● About this task
Once you find the line with "pointer-events: none;" in the entries below, return exactly every line from it through the line with "-14,7 +14,7 @@".
(Supplied information Opens)
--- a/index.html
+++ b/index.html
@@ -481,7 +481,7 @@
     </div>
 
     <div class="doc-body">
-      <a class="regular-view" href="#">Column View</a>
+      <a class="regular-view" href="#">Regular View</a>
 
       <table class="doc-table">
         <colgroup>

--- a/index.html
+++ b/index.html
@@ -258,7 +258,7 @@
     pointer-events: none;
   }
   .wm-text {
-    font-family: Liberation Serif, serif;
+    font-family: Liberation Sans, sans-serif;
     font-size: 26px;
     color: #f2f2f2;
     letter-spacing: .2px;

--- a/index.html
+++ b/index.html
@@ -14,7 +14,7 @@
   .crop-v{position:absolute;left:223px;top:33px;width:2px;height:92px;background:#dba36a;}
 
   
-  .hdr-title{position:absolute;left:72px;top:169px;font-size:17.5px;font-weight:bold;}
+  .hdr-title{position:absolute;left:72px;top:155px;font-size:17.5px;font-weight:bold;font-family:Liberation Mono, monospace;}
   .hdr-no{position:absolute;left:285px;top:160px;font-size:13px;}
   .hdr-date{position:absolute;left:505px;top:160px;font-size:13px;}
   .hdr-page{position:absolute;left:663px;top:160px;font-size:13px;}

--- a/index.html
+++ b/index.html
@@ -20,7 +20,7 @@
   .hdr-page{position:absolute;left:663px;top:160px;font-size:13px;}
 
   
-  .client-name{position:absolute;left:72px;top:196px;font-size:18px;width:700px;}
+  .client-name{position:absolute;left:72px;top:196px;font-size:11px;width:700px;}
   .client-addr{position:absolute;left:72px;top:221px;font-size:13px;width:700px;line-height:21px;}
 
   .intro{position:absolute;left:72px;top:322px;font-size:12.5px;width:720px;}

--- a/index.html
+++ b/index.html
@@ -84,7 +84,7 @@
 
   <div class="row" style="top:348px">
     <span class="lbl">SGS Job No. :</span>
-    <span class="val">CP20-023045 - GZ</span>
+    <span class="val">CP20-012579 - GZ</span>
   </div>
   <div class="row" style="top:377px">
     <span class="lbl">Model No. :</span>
(Supplied information Closes)
● Exercise response
     pointer-events: none;
   }
   .wm-text {
-    font-family: Liberation Serif, serif;
+    font-family: Liberation Sans, sans-serif;
     font-size: 26px;
     color: #f2f2f2;
     letter-spacing: .2px;

--- a/index.html
+++ b/index.html
@@ -14,7 +14,7 @@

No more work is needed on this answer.